**To do**
Retype each record below word for word, pictures excluded.

(Stored entries)
= Beginning of Section =

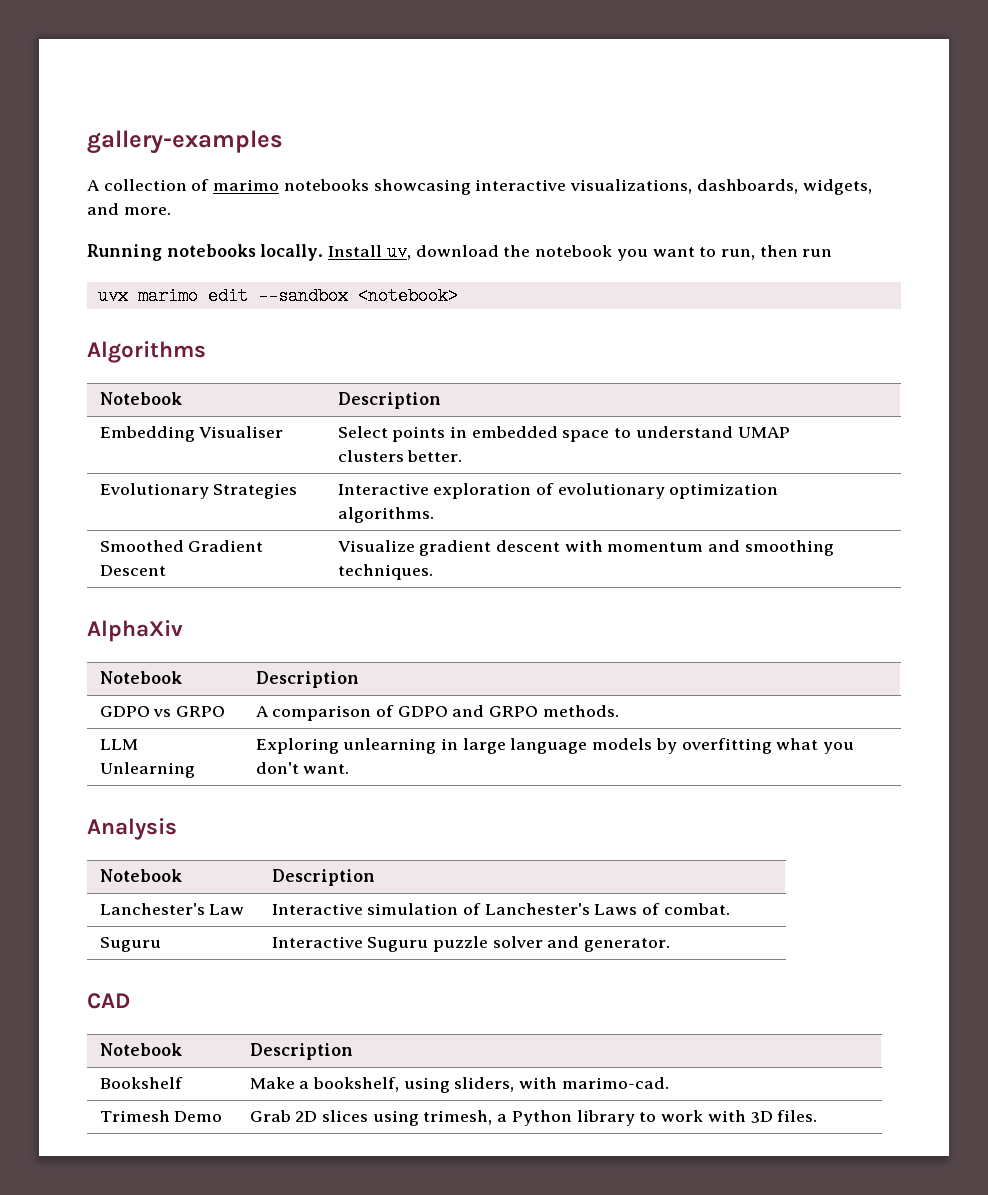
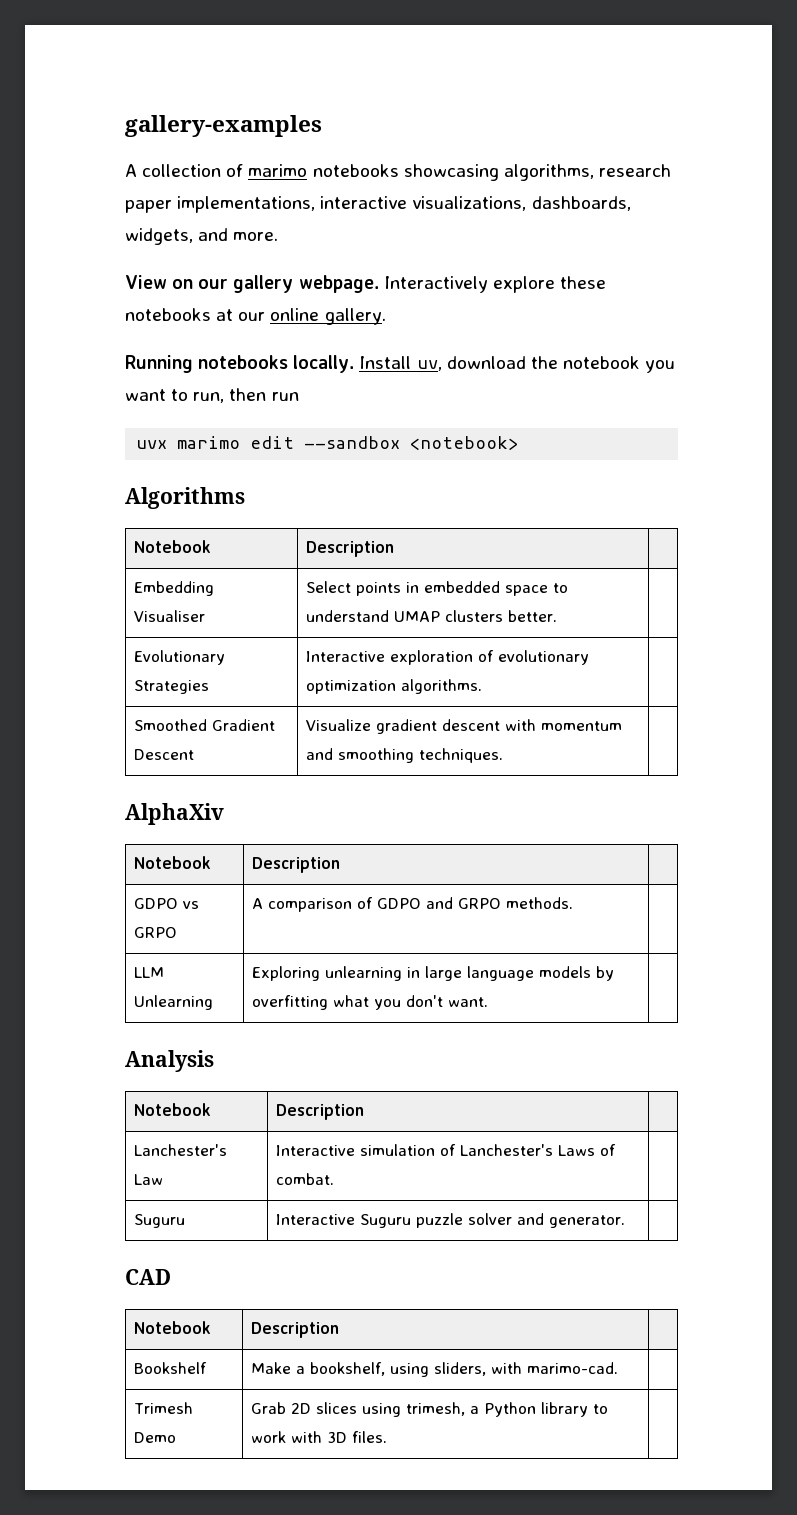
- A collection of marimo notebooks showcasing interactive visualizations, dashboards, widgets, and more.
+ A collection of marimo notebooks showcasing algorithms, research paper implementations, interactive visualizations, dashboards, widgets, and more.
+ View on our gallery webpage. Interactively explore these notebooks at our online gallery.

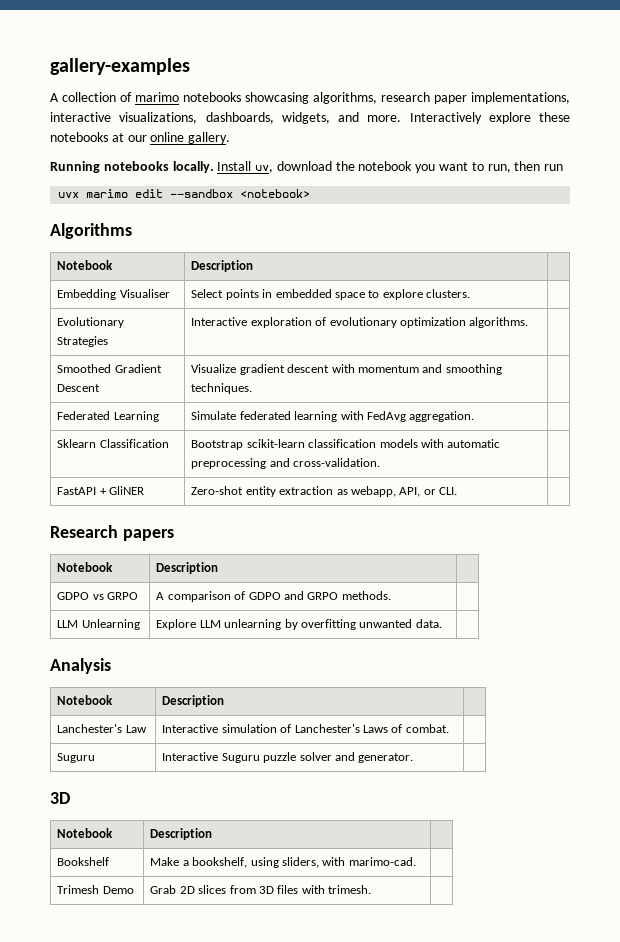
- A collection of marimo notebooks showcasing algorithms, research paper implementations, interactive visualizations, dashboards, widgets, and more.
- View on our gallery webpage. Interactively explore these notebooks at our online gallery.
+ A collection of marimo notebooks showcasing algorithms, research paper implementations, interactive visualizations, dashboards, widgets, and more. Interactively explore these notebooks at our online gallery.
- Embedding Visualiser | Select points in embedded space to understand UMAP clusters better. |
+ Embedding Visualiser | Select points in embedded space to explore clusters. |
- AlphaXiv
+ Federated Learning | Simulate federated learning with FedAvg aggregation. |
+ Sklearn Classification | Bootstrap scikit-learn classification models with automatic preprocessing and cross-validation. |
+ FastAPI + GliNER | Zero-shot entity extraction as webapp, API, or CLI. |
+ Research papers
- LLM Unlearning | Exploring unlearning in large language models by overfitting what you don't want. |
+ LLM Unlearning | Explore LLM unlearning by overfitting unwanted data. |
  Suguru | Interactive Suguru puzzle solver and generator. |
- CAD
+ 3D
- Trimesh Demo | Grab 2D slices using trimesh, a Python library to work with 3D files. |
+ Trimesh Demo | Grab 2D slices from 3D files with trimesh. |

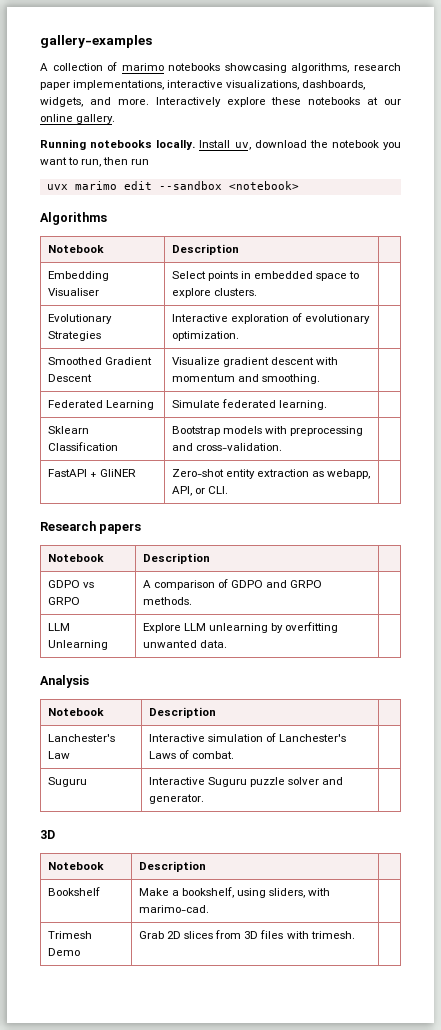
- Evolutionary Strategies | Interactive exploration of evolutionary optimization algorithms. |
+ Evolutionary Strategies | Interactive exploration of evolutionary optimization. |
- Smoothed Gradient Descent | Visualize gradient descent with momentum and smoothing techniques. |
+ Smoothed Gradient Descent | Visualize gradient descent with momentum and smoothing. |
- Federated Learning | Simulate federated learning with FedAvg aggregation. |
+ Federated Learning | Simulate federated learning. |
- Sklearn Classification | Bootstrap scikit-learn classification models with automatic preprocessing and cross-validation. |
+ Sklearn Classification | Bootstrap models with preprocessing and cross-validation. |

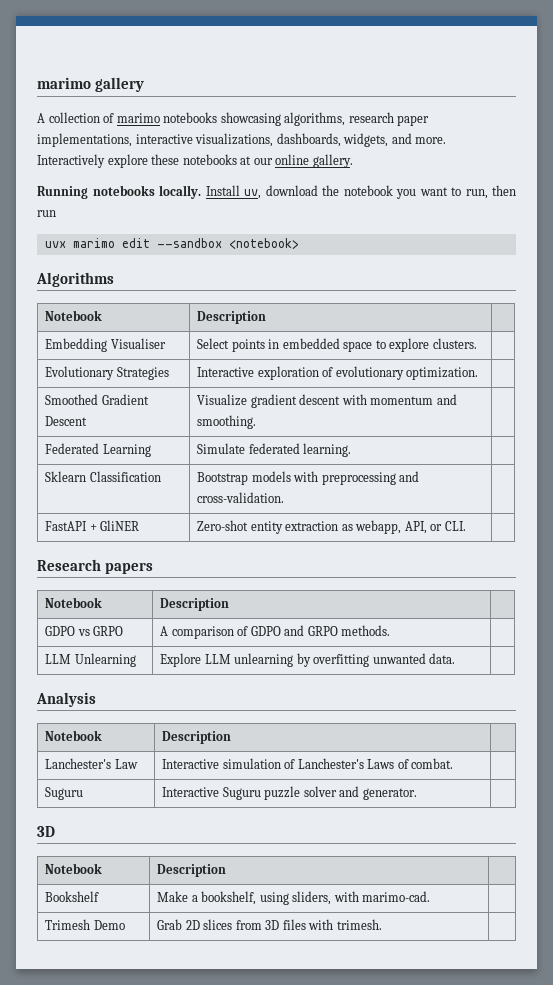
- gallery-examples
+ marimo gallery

= End of Section =

**Reply to the task**
- A collection of marimo notebooks showcasing interactive visualizations, dashboards, widgets, and more.
+ A collection of marimo notebooks showcasing algorithms, research paper implementations, interactive visualizations, dashboards, widgets, and more.
+ View on our gallery webpage. Interactively explore these notebooks at our online gallery.

- A collection of marimo notebooks showcasing algorithms, research paper implementations, interactive visualizations, dashboards, widgets, and more.
- View on our gallery webpage. Interactively explore these notebooks at our online gallery.
+ A collection of marimo notebooks showcasing algorithms, research paper implementations, interactive visualizations, dashboards, widgets, and more. Interactively explore these notebooks at our online gallery.
- Embedding Visualiser | Select points in embedded space to understand UMAP clusters better. |
+ Embedding Visualiser | Select points in embedded space to explore clusters. |
- AlphaXiv
+ Federated Learning | Simulate federated learning with FedAvg aggregation. |
+ Sklearn Classification | Bootstrap scikit-learn classification models with automatic preprocessing and cross-validation. |
+ FastAPI + GliNER | Zero-shot entity extraction as webapp, API, or CLI. |
+ Research papers
- LLM Unlearning | Exploring unlearning in large language models by overfitting what you don't want. |
+ LLM Unlearning | Explore LLM unlearning by overfitting unwanted data. |
  Suguru | Interactive Suguru puzzle solver and generator. |
- CAD
+ 3D
- Trimesh Demo | Grab 2D slices using trimesh, a Python library to work with 3D files. |
+ Trimesh Demo | Grab 2D slices from 3D files with trimesh. |

- Evolutionary Strategies | Interactive exploration of evolutionary optimization algorithms. |
+ Evolutionary Strategies | Interactive exploration of evolutionary optimization. |
- Smoothed Gradient Descent | Visualize gradient descent with momentum and smoothing techniques. |
+ Smoothed Gradient Descent | Visualize gradient descent with momentum and smoothing. |
- Federated Learning | Simulate federated learning with FedAvg aggregation. |
+ Federated Learning | Simulate federated learning. |
- Sklearn Classification | Bootstrap scikit-learn classification models with automatic preprocessing and cross-validation. |
+ Sklearn Classification | Bootstrap models with preprocessing and cross-validation. |

- gallery-examples
+ marimo gallery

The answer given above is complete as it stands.